A estrutura de governança e operacional do mecanismo de financiamento é composta por lideranças históricas nomeadas em assembleias indígenas. O corpo diretivo, responsável por aprovar planos de investimento e supervisionar o sistema, reflete a voz e a direção das comunidades. A gestão dos fundos é realizada graças às capacidades administrativas existentes, que foram desenvolvidas para apoiar o programa. Por outro lado, os doadores ou fiduciários aderentes contribuem com o objetivo de estabelecer um patrimônio autônomo e vitalício que gere retornos capazes de cobrir as despesas e investimentos esperados. Embora os detalhes finais ainda estejam sendo trabalhados, espera-se que uma parte dos fundos cubra os custos operacionais, enquanto o restante será investido para garantir o crescimento de longo prazo.
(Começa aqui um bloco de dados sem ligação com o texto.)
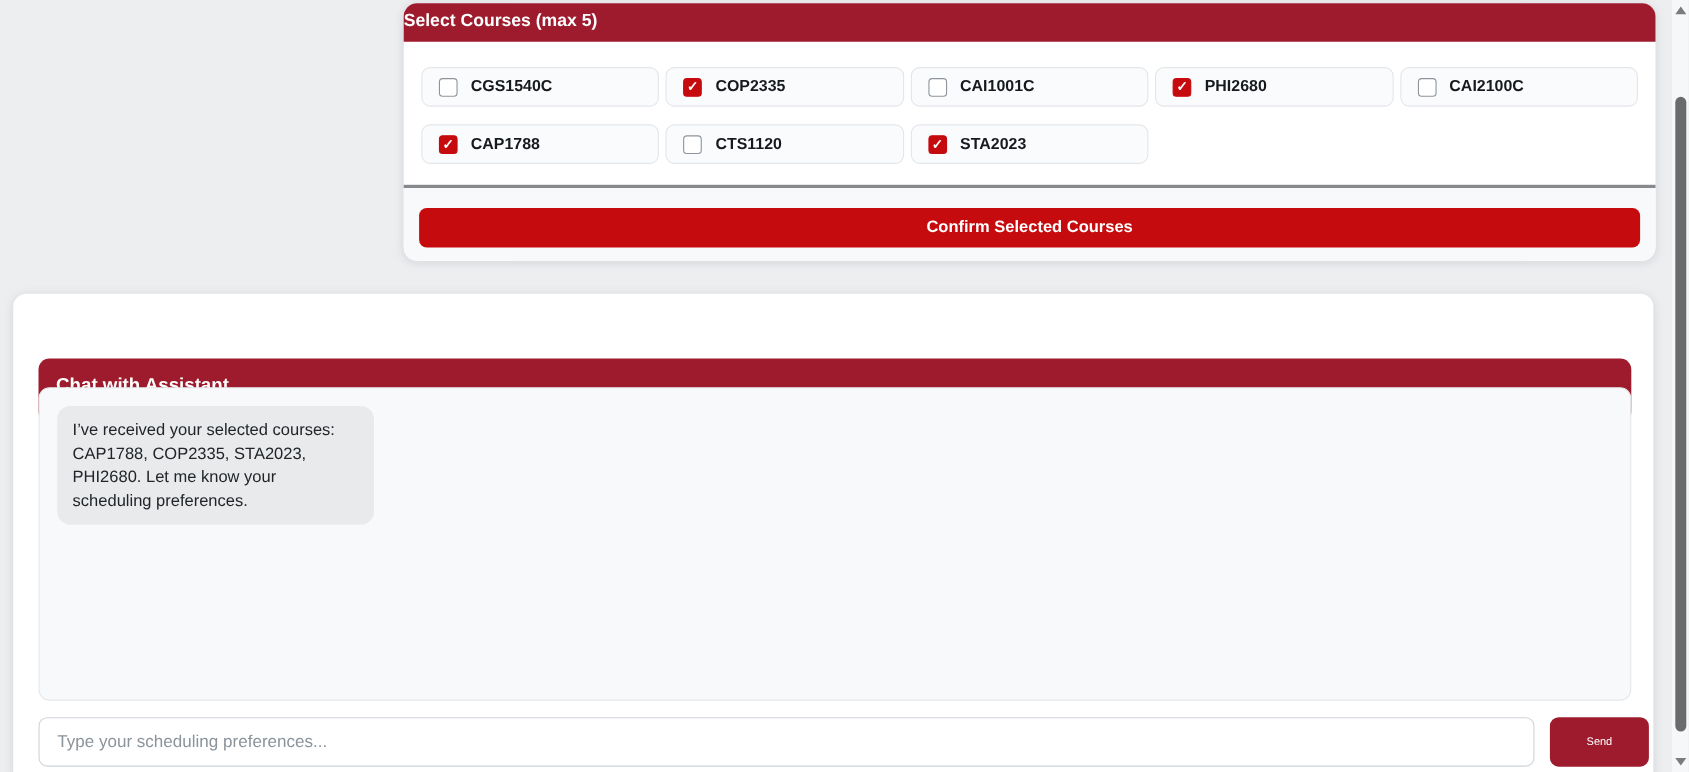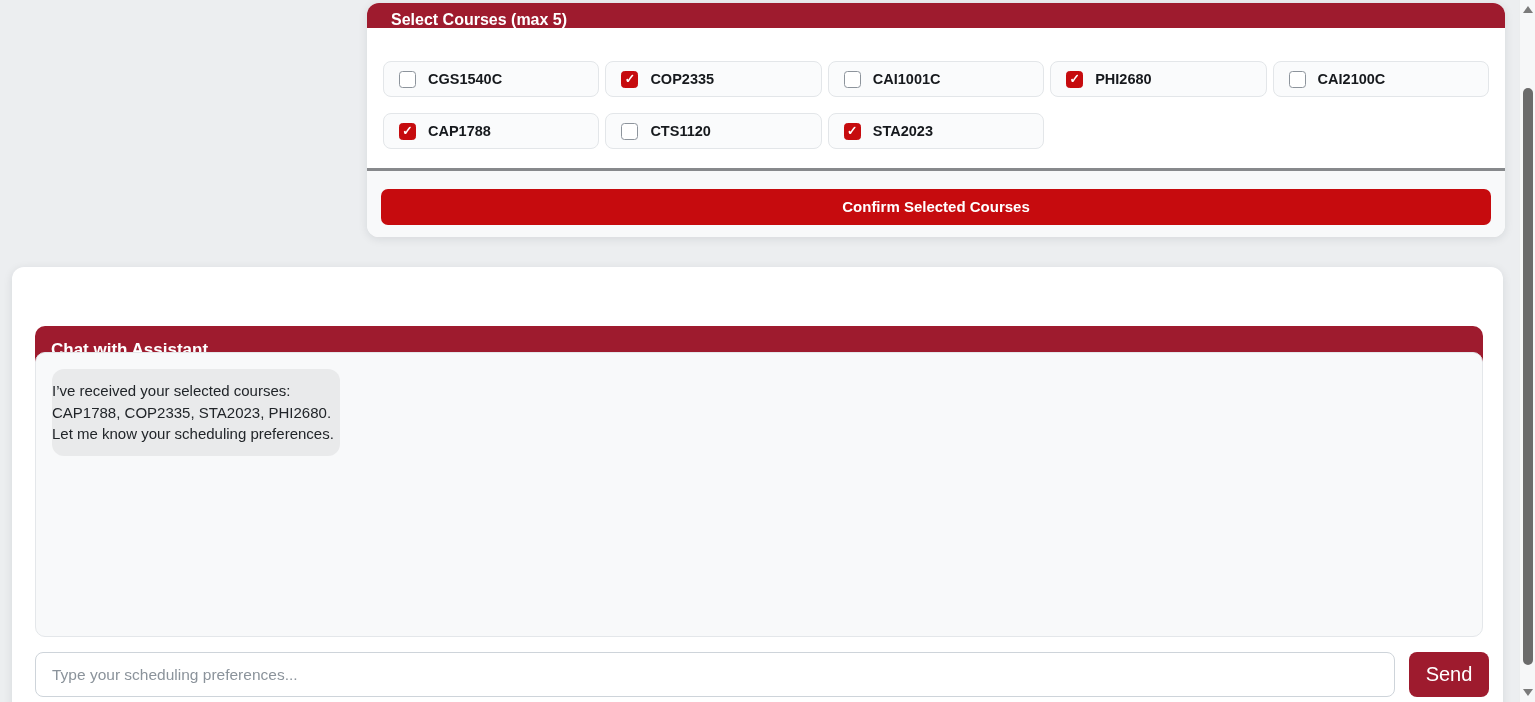--- a/index.html
+++ b/index.html
@@ -33,7 +33,7 @@
 
   
   .select-card { left:367px; top:3px; width:1138px; height:234px; }
-  .select-card .card-header { height:25px; font-size:16px; line-height:34px; padding-left:24px; }
+  .select-card .card-header { height:35px; font-size:16px; line-height:34px; }
   .course-grid { position:absolute; left:16px; right:16px; top:58px;
                  display:grid; grid-template-columns:repeat(5,1fr); gap:16px 6px; }
   .course-item { display:flex; align-items:center; gap:12px; height:36px; padding-left:15px;

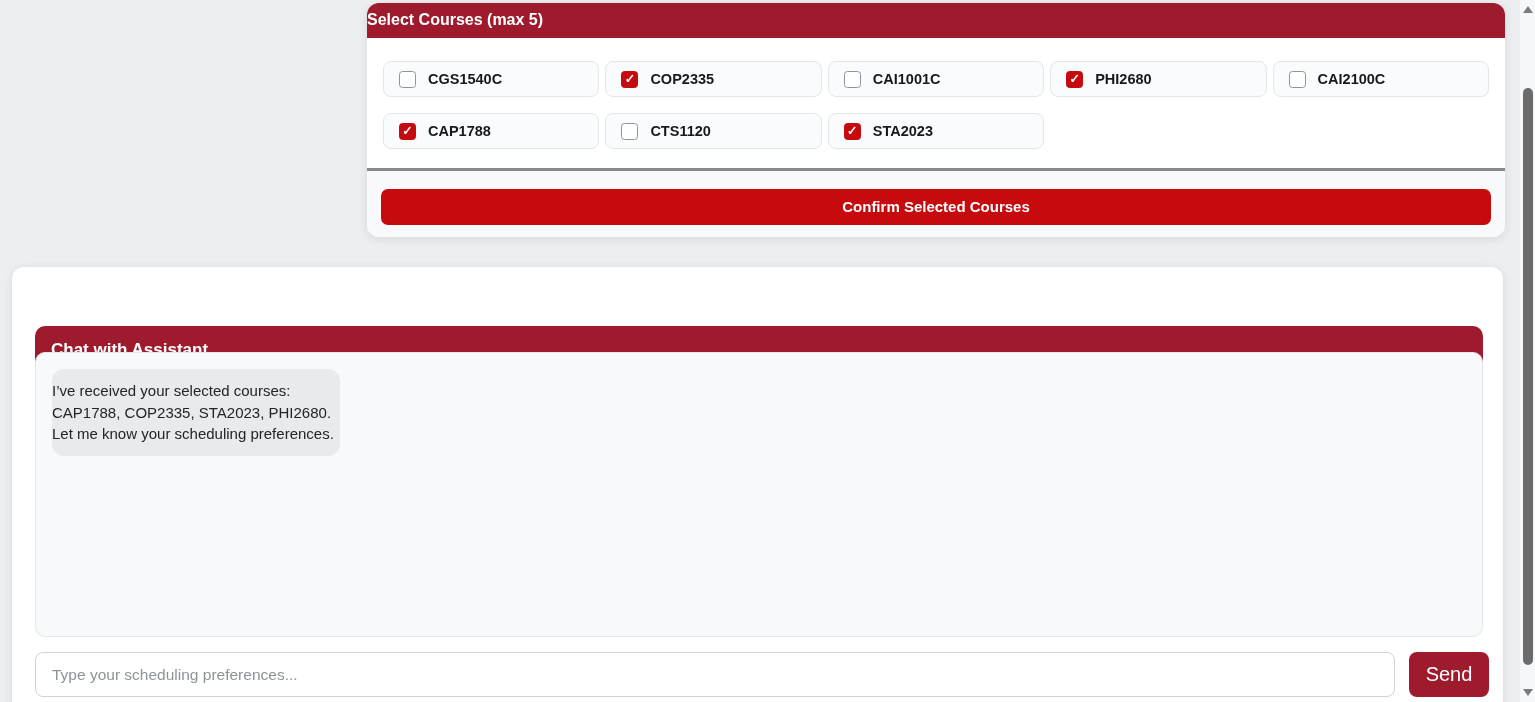--- a/index.html
+++ b/index.html
@@ -58,7 +58,7 @@
   .chat-box { position:absolute; left:23px; top:85px; width:1448px; height:285px;
               background:#f8f9fa; border:1px solid #e4e7ea; border-radius:10px; overflow:hidden; }
   .bubble { margin:16px; max-width:288px; width:fit-content; background:#e9eaeb; border-radius:12px;
-            padding:11px 0; font-size:15px; line-height:21.5px; color:#212529; }
+            padding:11px 14px; font-size:15px; line-height:21.5px; color:#212529; }
   .chat-input { position:absolute; left:23px; top:385px; width:1360px; height:45px;
                 border:1px solid #ced4da; border-radius:8px; padding:0 16px;
                 font-family:inherit; font-size:15.5px; color:#0f172a; background:#fff; outline:none; }

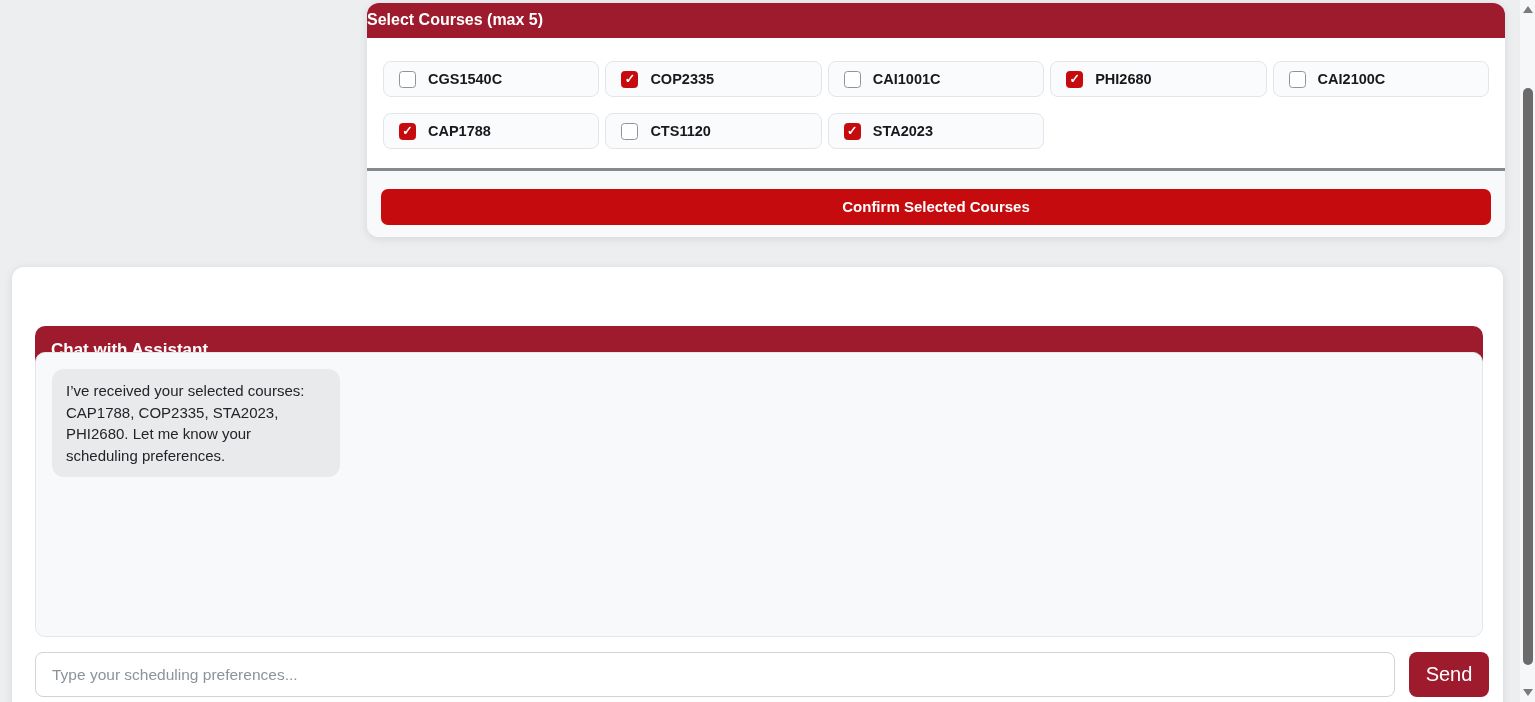--- a/index.html
+++ b/index.html
@@ -63,9 +63,9 @@
                 border:1px solid #ced4da; border-radius:8px; padding:0 16px;
                 font-family:inherit; font-size:15.5px; color:#0f172a; background:#fff; outline:none; }
   .chat-input::placeholder { color:#8b939b; }
-  .send-btn { position:absolute; left:1397px; top:385px; width:80px; height:45px;
+  .send-btn { position:absolute; left:1397px; top:385px; width:90px; height:45px;
               background:#9e1b2e; color:#fff; border:none; border-radius:8px;
-              font-family:inherit; font-size:20px; cursor:pointer; }
+              font-family:inherit; font-size:10px; cursor:pointer; }
 
   
   .scrollbar { position:absolute; left:1519px; top:0; width:16px; height:702px;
Vestígios arqueológicos de cristas de cultivo encontrados no Parque Nacional. Foto: Robert Wallace
Vestígios arqueológicos de cristas de cultivo encontrados no Parque Nacional. Foto: Robert Wallace
Os objetivos da conservação do patrimônio natural da Paisagem Madidi
Os recursos obtidos serão destinados a projetos de infraestrutura, equipamentos e produtos voltados ao uso sustentável dos recursos naturais. Um passo essencial para a realização de metas de longo prazo. O processo atual está em fase de apresentação aos doadores, com avaliação final da entidade administrativa e constituição do patrimônio autônomo em tramitação. As implicações desse mecanismo não apenas transcendem o ambiente local, mas também se alinham com outros esforços internacionais de acesso direto e sustentabilidade.
Em síntese, este mecanismo de financiamento evidencia a convergência de visões e esforços para uma gestão territorial mais autónoma e sustentável. Por sua vez, representa o culminar de anos de trabalho e união entre as organizações indígenas e a Wildlife Conservation Society, traçando um caminho inovador para garantir um futuro que respeite os direitos indígenas, fortaleça a governança, melhore os meios de subsistência, promova a diversidade cultural e conserve o valioso patrimônio natural da Paisagem Madidi.